Combustione illecita di rifiuti pericolosi, denunciati due trapanesi
Due trapanesi, di 45 e 65 anni, devono rispondere di combustione illecita di rifiuti, in relazione a un incendio appiccato in un terreno della periferia trapanese. Sono stati denunciati dai carabinieri forestali del Centro Anticrimine di Palermo - Distaccamento di Trapani, intervenuti alla vista del fumo prodotto dal rogo.

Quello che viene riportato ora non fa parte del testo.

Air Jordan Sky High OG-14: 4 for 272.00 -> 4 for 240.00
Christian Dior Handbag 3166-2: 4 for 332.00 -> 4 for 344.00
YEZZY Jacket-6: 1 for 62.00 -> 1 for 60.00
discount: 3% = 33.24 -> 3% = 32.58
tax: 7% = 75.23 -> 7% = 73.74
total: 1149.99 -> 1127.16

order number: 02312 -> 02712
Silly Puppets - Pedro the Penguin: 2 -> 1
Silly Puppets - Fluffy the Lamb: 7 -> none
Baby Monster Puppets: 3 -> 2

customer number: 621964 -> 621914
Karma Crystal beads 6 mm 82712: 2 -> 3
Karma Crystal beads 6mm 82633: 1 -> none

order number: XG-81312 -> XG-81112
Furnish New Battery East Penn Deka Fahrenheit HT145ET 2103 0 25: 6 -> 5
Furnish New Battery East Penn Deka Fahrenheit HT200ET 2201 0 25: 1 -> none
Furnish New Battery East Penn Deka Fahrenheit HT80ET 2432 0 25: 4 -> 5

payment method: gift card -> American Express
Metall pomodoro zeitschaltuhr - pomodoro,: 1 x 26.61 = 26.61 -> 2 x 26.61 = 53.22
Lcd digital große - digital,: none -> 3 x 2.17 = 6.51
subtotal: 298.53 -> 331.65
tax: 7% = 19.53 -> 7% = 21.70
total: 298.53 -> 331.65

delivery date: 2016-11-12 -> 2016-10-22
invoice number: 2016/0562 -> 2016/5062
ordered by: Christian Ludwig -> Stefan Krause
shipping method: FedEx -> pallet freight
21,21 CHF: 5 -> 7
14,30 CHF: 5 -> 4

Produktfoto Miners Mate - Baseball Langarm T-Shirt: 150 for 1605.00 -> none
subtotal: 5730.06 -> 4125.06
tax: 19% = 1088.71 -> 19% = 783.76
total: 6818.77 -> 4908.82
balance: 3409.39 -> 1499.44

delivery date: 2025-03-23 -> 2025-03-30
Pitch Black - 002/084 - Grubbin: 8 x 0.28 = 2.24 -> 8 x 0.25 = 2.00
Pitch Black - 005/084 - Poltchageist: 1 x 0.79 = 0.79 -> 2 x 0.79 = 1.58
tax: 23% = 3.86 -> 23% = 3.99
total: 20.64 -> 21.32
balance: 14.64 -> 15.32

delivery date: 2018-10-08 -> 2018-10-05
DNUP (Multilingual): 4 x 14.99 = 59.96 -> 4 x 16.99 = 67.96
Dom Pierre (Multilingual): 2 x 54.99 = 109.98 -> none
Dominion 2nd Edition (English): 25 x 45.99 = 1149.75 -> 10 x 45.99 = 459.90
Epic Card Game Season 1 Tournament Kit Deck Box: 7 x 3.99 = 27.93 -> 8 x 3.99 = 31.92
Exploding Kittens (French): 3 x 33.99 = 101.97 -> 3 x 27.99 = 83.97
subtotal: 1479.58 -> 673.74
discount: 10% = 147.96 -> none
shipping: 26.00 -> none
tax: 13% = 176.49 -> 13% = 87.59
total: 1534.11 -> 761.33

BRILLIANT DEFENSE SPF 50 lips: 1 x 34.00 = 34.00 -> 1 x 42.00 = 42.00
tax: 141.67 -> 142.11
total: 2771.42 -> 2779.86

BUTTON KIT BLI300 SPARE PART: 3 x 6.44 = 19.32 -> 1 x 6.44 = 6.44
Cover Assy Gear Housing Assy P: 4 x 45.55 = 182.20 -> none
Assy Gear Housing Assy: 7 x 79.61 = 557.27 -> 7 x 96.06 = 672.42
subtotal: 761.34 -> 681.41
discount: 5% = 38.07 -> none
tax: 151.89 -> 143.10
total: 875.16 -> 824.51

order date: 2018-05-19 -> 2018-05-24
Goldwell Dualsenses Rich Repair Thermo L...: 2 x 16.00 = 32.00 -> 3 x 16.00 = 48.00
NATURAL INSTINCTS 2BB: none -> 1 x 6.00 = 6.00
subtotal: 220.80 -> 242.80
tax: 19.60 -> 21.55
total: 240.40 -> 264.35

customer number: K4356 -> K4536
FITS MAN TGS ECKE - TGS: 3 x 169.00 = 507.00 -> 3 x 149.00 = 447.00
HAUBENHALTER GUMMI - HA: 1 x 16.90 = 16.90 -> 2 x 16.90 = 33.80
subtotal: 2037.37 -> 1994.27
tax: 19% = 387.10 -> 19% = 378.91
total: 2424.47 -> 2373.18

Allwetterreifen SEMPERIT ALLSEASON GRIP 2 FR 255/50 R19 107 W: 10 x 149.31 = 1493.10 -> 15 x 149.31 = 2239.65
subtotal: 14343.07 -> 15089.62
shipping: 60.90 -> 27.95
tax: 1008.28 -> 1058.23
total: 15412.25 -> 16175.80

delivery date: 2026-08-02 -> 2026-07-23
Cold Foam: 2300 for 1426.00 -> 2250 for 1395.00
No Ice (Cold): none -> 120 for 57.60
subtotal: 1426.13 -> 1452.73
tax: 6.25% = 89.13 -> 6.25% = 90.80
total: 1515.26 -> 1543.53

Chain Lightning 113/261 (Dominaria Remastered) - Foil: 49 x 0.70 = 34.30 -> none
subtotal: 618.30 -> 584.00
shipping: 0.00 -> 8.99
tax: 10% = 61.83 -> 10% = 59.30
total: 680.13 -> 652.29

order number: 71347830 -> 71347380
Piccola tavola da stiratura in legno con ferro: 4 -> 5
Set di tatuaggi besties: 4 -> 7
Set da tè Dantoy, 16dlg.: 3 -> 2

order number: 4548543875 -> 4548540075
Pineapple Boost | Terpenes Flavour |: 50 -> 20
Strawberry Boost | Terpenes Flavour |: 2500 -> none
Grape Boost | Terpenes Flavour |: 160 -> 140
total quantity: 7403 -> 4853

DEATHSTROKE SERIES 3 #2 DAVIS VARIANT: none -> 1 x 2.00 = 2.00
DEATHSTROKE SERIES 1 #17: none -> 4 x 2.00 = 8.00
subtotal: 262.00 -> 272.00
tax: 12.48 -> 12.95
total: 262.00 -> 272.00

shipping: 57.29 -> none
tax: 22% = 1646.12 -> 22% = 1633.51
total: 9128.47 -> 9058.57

“I militari, impegnati in un normale servizio di perlustrazione, hanno notato una colonna di fumo provenire da un terreno privato. Dall'immediato accertamento, – è riportato in una nota del Comando provinciale dell’Arma – i carabinieri hanno notato che era in atto una combustione di rifiuti speciali, pericolosi e non, come contenitori di vernici e diluenti, materiale plastico, latte di solventi e oli, imballaggi di prodotti per l’edilizia e altro materiale cartaceo, posizionati all’interno di un fusto”.
Dopo avere accertato lo spegnimento del fuoco e la messa in sicurezza dell’area, i militari hanno formalizzato le denunce all’autorità giudiziaria, nei confronti del quarantacinquenne, ritenuto “esecutore materiale”, e del sessantacinquenne, responsabile di un’azienda con sede legale a Trapani “utilizzatrice del terreno che è stato posto sotto sequestro”.